Menteri Koordinator Bidang Pemberdayaan Masyarakat (Menko PM), Abdul Muhaimin Iskandar, menyampaikan bahwa angka kemiskinan ekstrem berhasil ditekan dari 1,28 persen menjadi 0,78 persen. Secara jumlah, penduduk miskin ekstrem turun dari 3,56 juta menjadi 2,2 juta orang. Hal itu disampaikan Muhaimin dalam konferensi pers usai Rapat Tingkat Menteri terkait evaluasi pelaksanaan Instruksi Presiden (Inpres) Nomor 8 Tahun 2025 yang digelar di Plaza BP Jamsostek, Kuningan, Jakarta, Senin, 27 April 2026.
"Kerja keras kementerian dan lembaga menghasilkan kondisi yang menggembirakan. Hari ini kemiskinan ekstrem turun signifikan," ujar Muhaimin kepada wartawan termasuk tvrinews.com dalam konferensi pers di Jakarta, Senin, 27 April 2026.
Ia menambahkan, sebagian masyarakat juga mulai beranjak dari kategori miskin ekstrem. Tercatat sekitar 0,48 persen penduduk telah "naik kelas" berkat intervensi berbagai program pemerintah.

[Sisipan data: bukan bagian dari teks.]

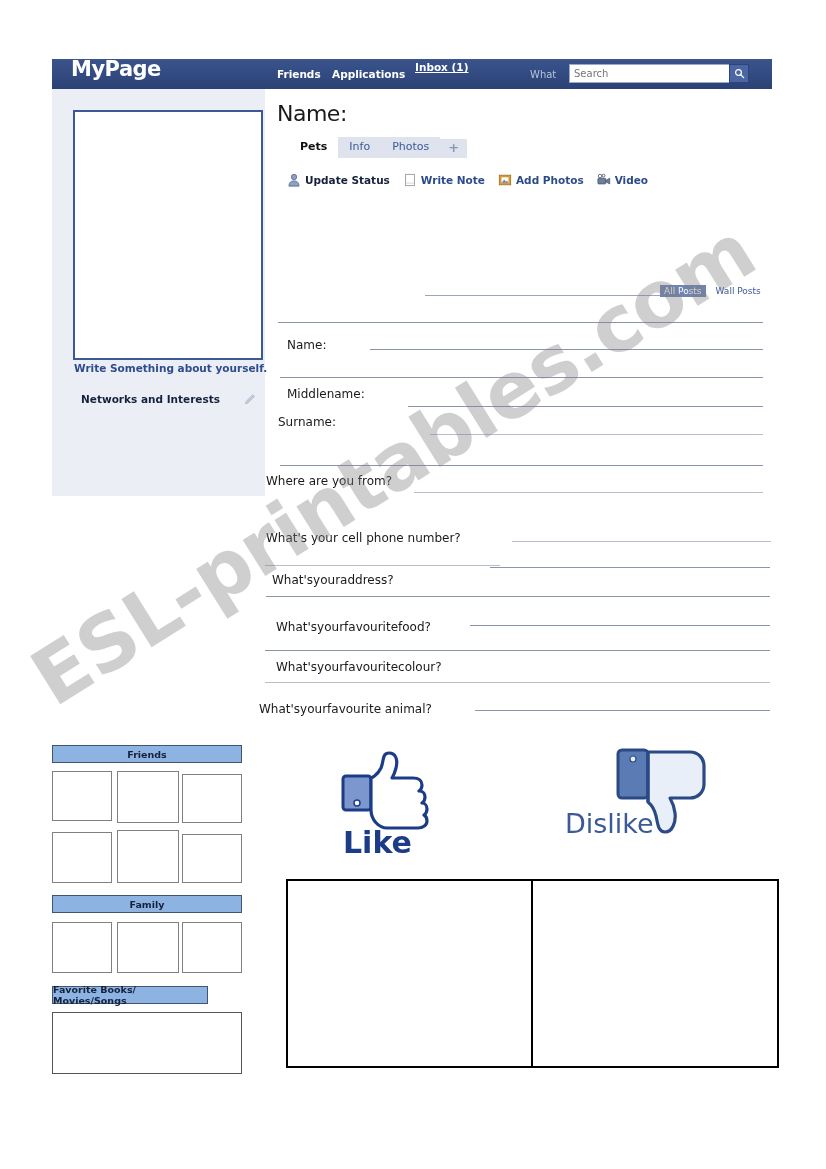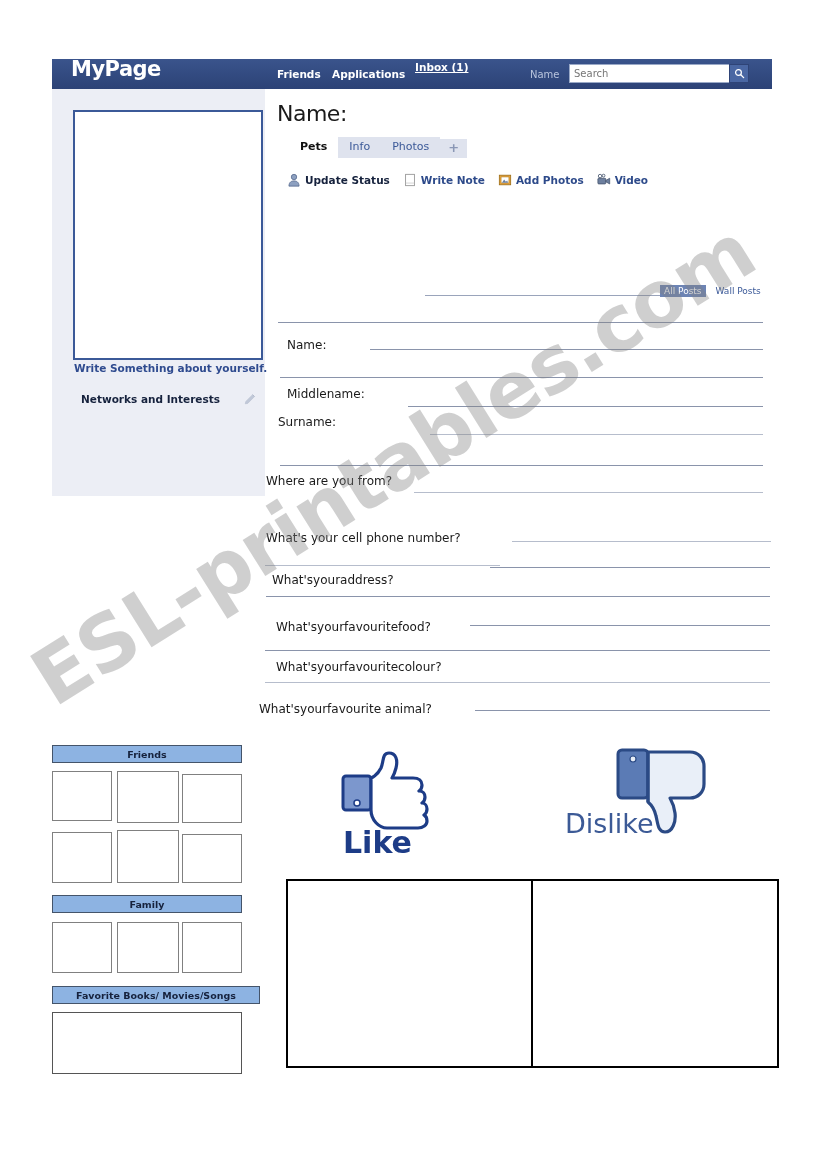--- a/index.html
+++ b/index.html
@@ -339,7 +339,7 @@
     <a class="navlink" id="nav-friends">Friends</a>
     <a class="navlink" id="nav-apps">Applications</a>
     <a class="navlink" id="nav-inbox">Inbox (1)</a>
-    <a class="navlink" id="nav-home">Name</a>
+    <a class="navlink" id="nav-home">What</a>
 
     <div id="searchwrap">
       <input id="search-input" type="text" placeholder="Search" style="">

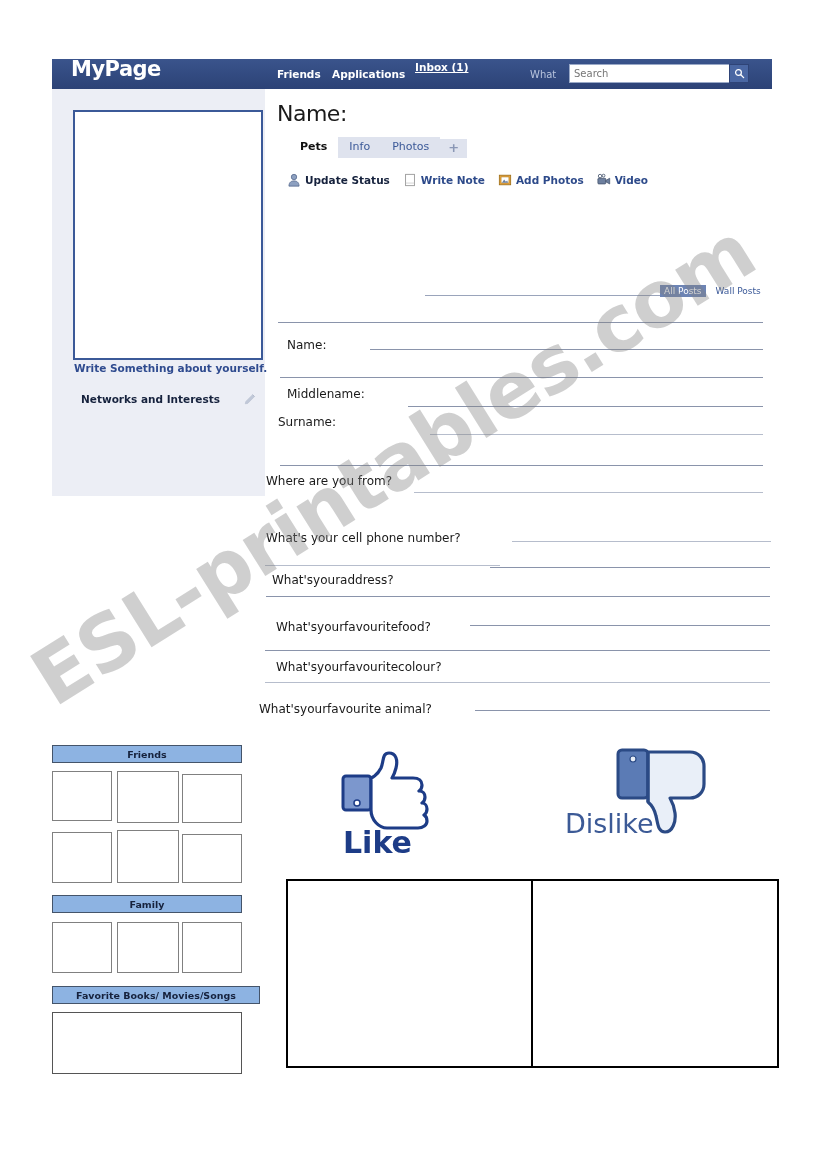--- a/index.html
+++ b/index.html
@@ -179,7 +179,7 @@
 
   #friends-header { left:52px; top:745px; width:190px; }
   #family-header  { left:52px; top:895px; width:190px; }
-  #favorites-header { left:52px; top:986px; width:208px; }
+  #favorites-header { left:52px; top:986px; width:156px; }
 
   #favorites-box {
     position:absolute; left:52px; top:1012px; width:190px; height:62px;

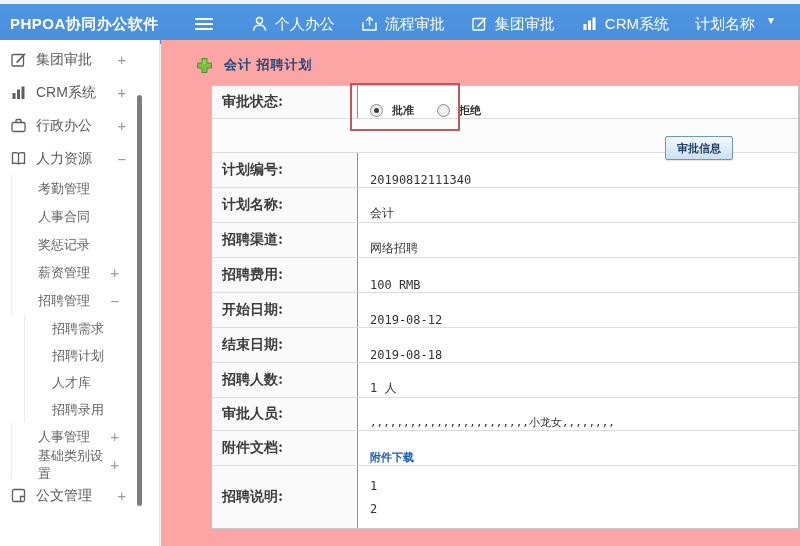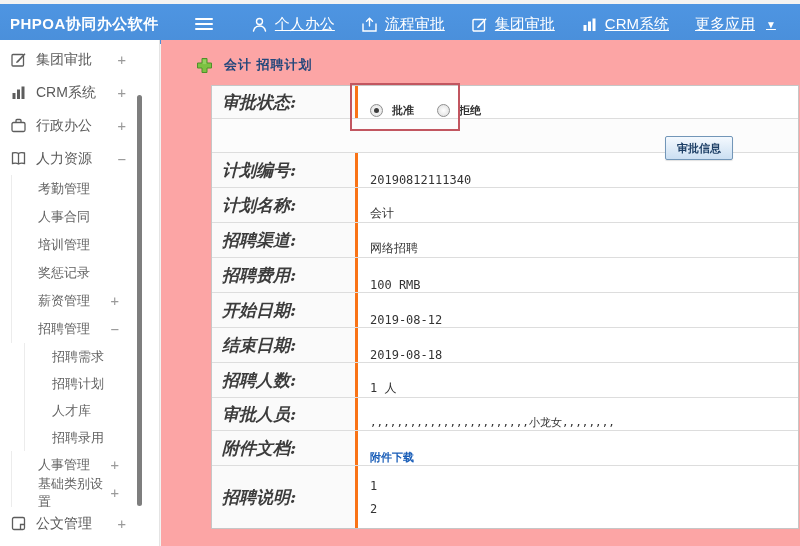--- a/index.html
+++ b/index.html
@@ -13,8 +13,8 @@
   .hamburger { margin-left:36px; width:18px; display:flex; flex-direction:column; gap:3px; cursor:pointer; }
   .hamburger span { display:block; height:2px; background:#fff; border-radius:1px; }
   .nav { display:flex; align-items:center; margin-left:12px; }
-  .nav-item { display:flex; align-items:center; gap:7px; color:#fff; font-size:15px;
-              margin-left:26px; cursor:pointer; white-space:nowrap;text-decoration:underline; }
+  .nav-item { display:flex; gap:7px; color:#fff; font-size:15px;
+              margin-left:26px; cursor:pointer; white-space:nowrap; }
   .nav-item svg { display:block; }
   .caret { font-size:10px; color:#fff; margin-left:4px; }
 

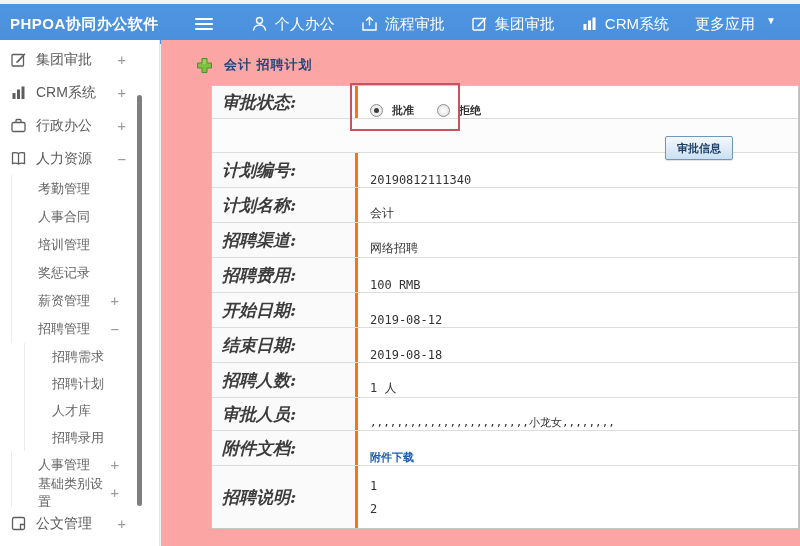--- a/index.html
+++ b/index.html
@@ -120,7 +120,7 @@
       <span>CRM系统</span>
     </div>
     <div class="nav-item">
-      <span>更多应用</span>
+      <span>计划名称</span>
       <span class="caret">▼</span>
     </div>
   </div>

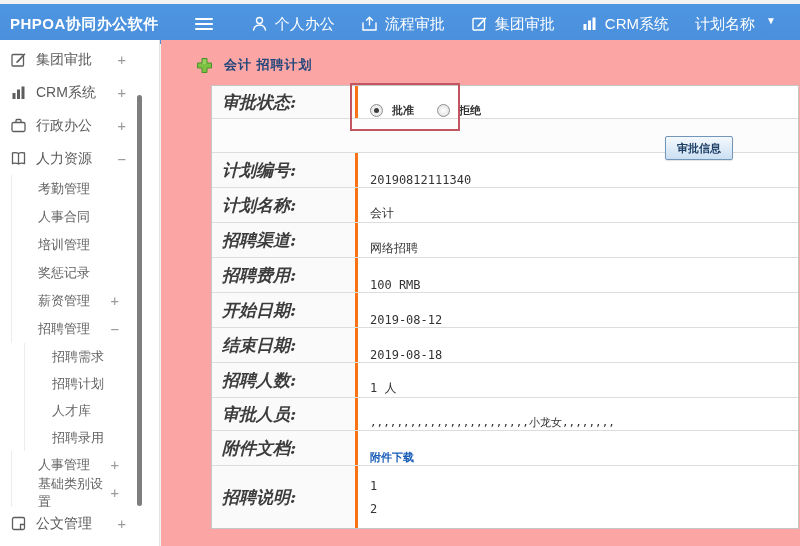--- a/index.html
+++ b/index.html
@@ -43,9 +43,9 @@
                 border:1px solid #c6c6c6; font-family:"DejaVu Serif", serif; }
   .frow { display:flex; border-bottom:1px solid #ddd; }
   .frow:last-child { border-bottom:none; }
-  .fcell-l { width:146px; flex:none; background:#fafafa; border-right:3px solid #f97316;
+  .fcell-l { width:146px; flex:none; background:#fafafa; border-right:1px solid #f97316;
              display:flex; align-items:center; padding-left:10px;
-             font-size:17px; font-weight:bold; color:#3c3c3c;font-style:italic; }
+             font-size:14px; font-weight:bold; color:#3c3c3c; }
   .fcell-r { flex:1; display:flex; align-items:flex-end; padding-left:12px;
              font-size:12px; color:#333; font-family:"DejaVu Sans Mono", monospace; }
   .h33 { height:33px; } .h34 { height:34px; } .h35 { height:35px; } .h62 { height:62px; }

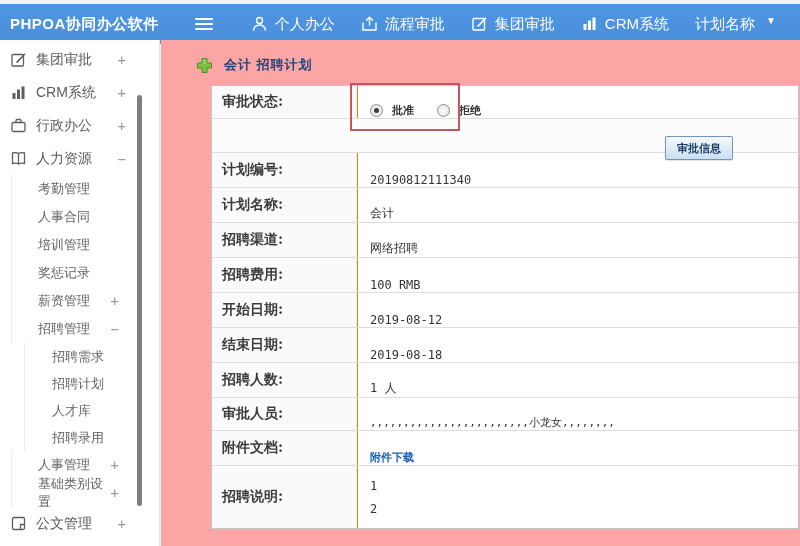--- a/index.html
+++ b/index.html
@@ -169,10 +169,6 @@
       <span class="expand"></span>
     </div>
   <div class="side-item lvl2">
-      <span class="lbl">培训管理</span>
-      <span class="expand"></span>
-    </div>
-  <div class="side-item lvl2">
       <span class="lbl">奖惩记录</span>
       <span class="expand"></span>
     </div>

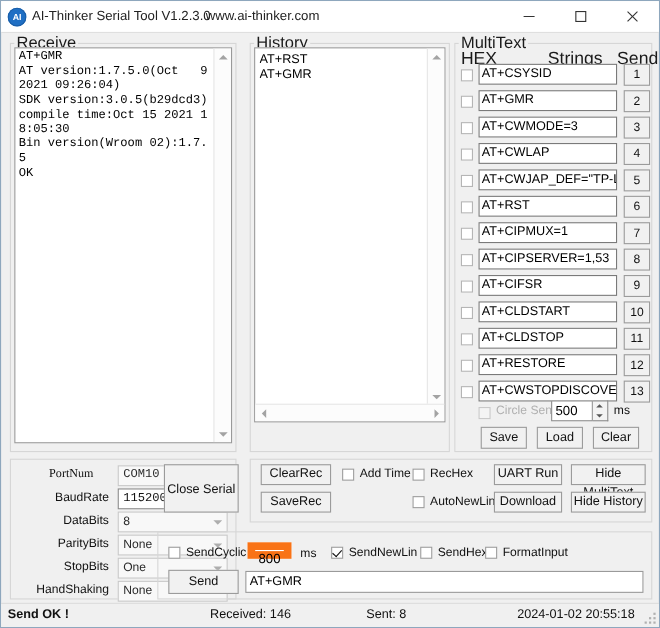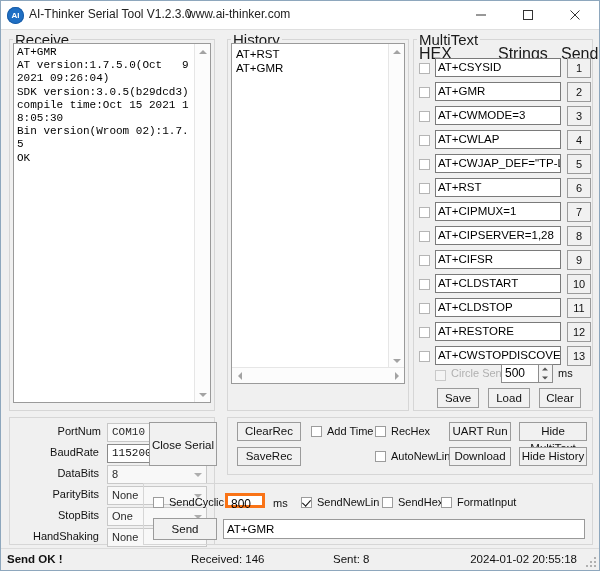--- a/index.html
+++ b/index.html
@@ -242,7 +242,7 @@
       </div>
       <div class="mt-row" style="top: 225px;">
         <span class="mt-cb"></span>
-        <span class="mt-input">AT+CIPSERVER=1,28</span>
+        <span class="mt-input">AT+CIPSERVER=1,53</span>
         <span class="mt-btn">8</span>
       </div>
       <div class="mt-row" style="top: 249px;">

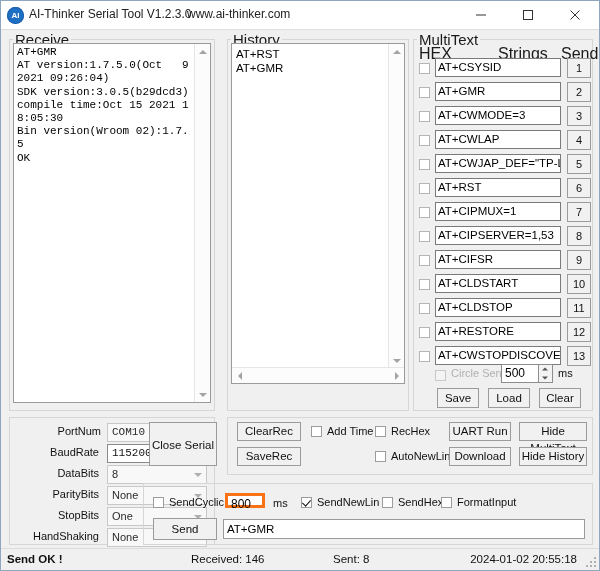--- a/index.html
+++ b/index.html
@@ -290,7 +290,7 @@
 
   <div class="grp panel-set"></div>
   <div id="set-rows">
-      <div class="set-lbl" style="left: 16px; top: 424px; position: absolute;">PortNum</div>
+      <div class="set-lbl" style="left: 0; top: 424px; position: absolute; font-family: Liberation Serif, serif;">PortNum</div>
       <div class="combo" style="left: 106px; top: 422px; width: 100px;">
         <span class="cv" style="font-family: &quot;Liberation Mono&quot;, &quot;DejaVu Sans Mono&quot;, monospace; font-size: 11px;">COM10</span>
         <span class="chev"></span>

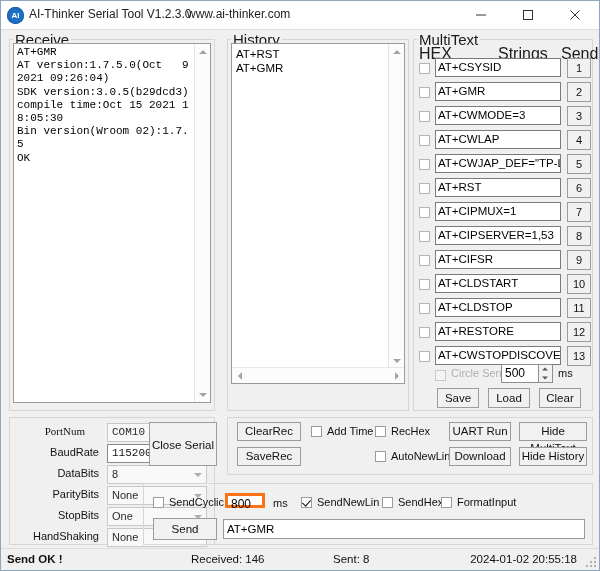--- a/index.html
+++ b/index.html
@@ -117,7 +117,7 @@
 
   .sendline{position:absolute;left:222px;top:518px;width:362px;height:20px;border:1px solid #9a9a9a;background:#fff;box-sizing:border-box;
     font-size:11.5px;line-height:18px;padding-left:3px;color:#000;}
-  .cyc-num{position:absolute;left:224px;top:492px;width:40px;height:15px;border:3px solid #f97316;background:#fff;box-sizing:border-box;
+  .cyc-num{position:absolute;left:224px;top:492px;width:40px;height:15px;border:7px solid #f97316;background:#fff;box-sizing:border-box;
     font-size:12px;line-height:17px;padding-left:3px;color:#000;}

Ke depan, pemerintah akan mempercepat integrasi dan sinkronisasi program agar penanganan kemiskinan ekstrem semakin efektif. Fokus diarahkan pada penentuan lokasi prioritas (lokus), ketepatan sasaran, serta penguatan kolaborasi antar kementerian dan pemerintah daerah.
"Semua laporan kementerian akan dirajut ulang agar percepatan bisa terjadi dan program yang belum efektif menjadi lebih optimal," jelasnya.
Pemerintah pun menargetkan kemiskinan ekstrem dapat ditekan hingga nol persen pada tahun ini. Untuk mencapai target tersebut, berbagai program akan terus dipacu agar lebih terintegrasi dan tepat sasaran.
Selain itu, Muhaimin menegaskan bahwa arah kebijakan anggaran pemerintah saat ini difokuskan pada program yang berdampak langsung bagi masyarakat. Ia menyebut, puluhan juta warga telah merasakan manfaat dari berbagai program bantuan sosial dan pemberdayaan.